The California variant was first discovered in May and simmered in the population over the summer and fall, when the number of cases was much lower than it is now.
Known by virologists as L452R, the variant grew from 4% of the samples scientists sequenced in the first half of December to roughly a quarter in the second half of the month.
Virologists are still trying to determine if the variant is more infectious than the original coronavirus strain.
Dr. Sarah Cody, Santa Clara County’s health officer, says it’s too early to draw conclusions about the variant, which has been identified in a number of outbreaks.
“We need to lean in and do more investigation,” she said. “And that’s what we’re doing.”
Dr. Monica Gandhi, an infectious disease specialist at UCSF, talked about the variant with KQED's Tara Siler on Tuesday. Gandhi says she is not worried about the effectiveness of the vaccines on the variants. Here is an excerpt from that interview, edited for length and clarity:
How concerning are these variants in terms of California's current surge?
Dr. Monica Gandhi: We only know, so far, that the so-called UK variant B117 is more infectious, and we don't know if the L452R, the California strain, is more infectious. It just happened to be the strain that is being sequenced and coming out in our latest Bay Area surge. But it may have just gotten lucky; it doesn't mean it's more infectious. It may have just been the one that was spreading as things were opening up.
How effective will the vaccines be in protecting us from these new virus variants?
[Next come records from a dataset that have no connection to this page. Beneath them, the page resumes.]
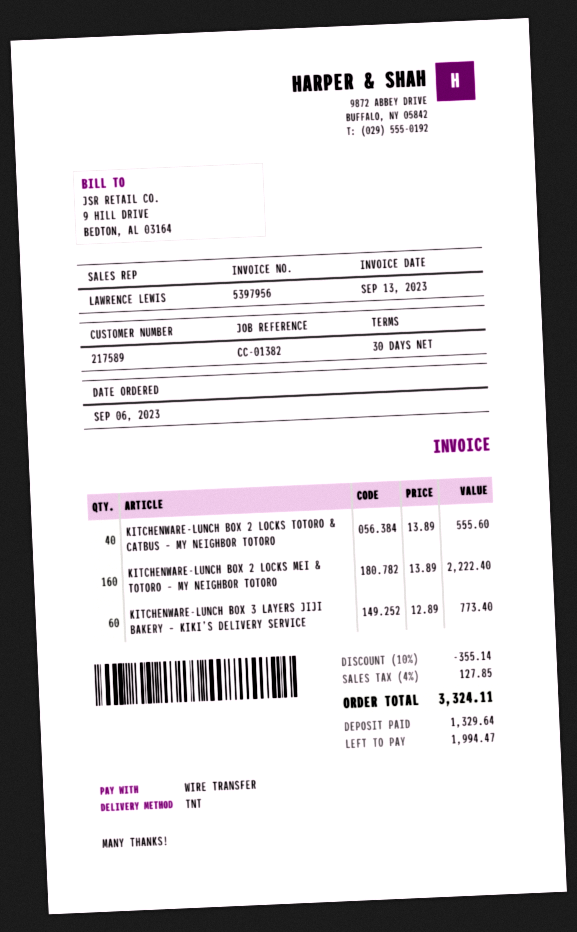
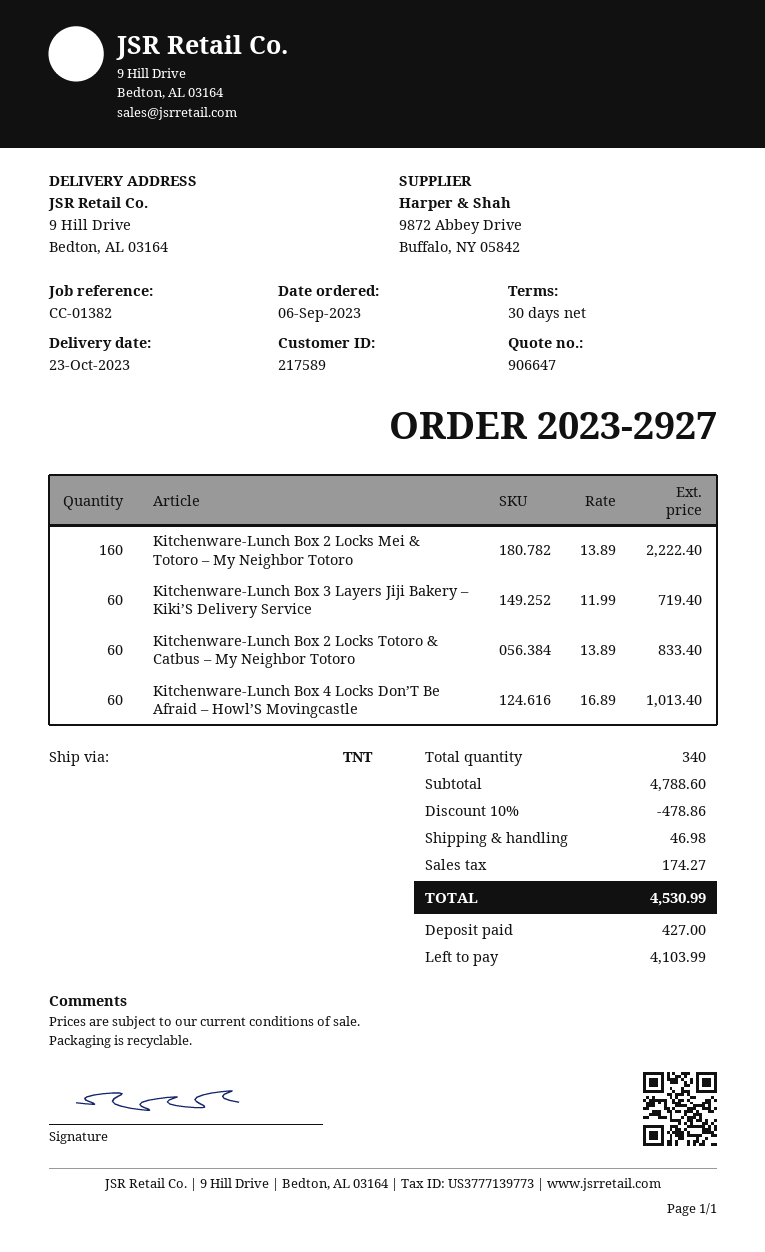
KITCHENWARE-LUNCH BOX 2 LOCKS TOTORO & CATBUS – MY NEIGHBOR TOTORO: 40 x 13.89 = 555.60 -> 60 x 13.89 = 833.40
KITCHENWARE-LUNCH BOX 3 LAYERS JIJI BAKERY – KIKI’S DELIVERY SERVICE: 60 x 12.89 = 773.40 -> 60 x 11.99 = 719.40
Kitchenware-Lunch Box 4 Locks Don’T Be Afraid – Howl’S Movingcastle: none -> 60 x 16.89 = 1013.40
discount: 10% = 355.14 -> 10% = 478.86
shipping: none -> 46.98
tax: 127.85 -> 174.27
total: 3324.11 -> 4530.99
deposit: 1329.64 -> 427.00
balance: 1994.47 -> 4103.99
Gandhi: I think it's really important to feel hopeful about the vaccines and not start getting really concerned that [the variants] are going to evade them. The reason I say that is because the two authorized vaccines we have, from Pfizer and Moderna, have the entire spike protein that you code for when the vaccine is put in your system, and you make a very complex antibody response to that spike protein.
These variants have little point mutations along the spike protein, but that doesn't mean the spike protein is totally changed. In fact, there are three mutations on the L452R variant along the spike protein, but that doesn't mean the vaccine won't work. I think that is total speculation, and we'll worry a lot of people if we stress that too much.
On that front, do you think we're underselling the vaccines?
Gandhi: I am really concerned about that. These vaccines could not be better. We thought that if we got a 50% efficacy rate, we would probably still approve it in this country, and these vaccines are 95% effective at preventing COVID-19 infection that's symptomatic, and almost 100% effective in preventing severe outcomes. These vaccines are amazing. Instead of worrying that these variants are going to evade the vaccine response, I'm not worried about that at all. In fact, Pfizer's done some studies with B117, and it looks like the UK variant is just fine in terms of the vaccine working. So I wouldn't speculate. I think when we keep focusing too much on the negatives, it actually could prevent people from getting the vaccine. We are lucky to have these vaccines, and we've got to get them out.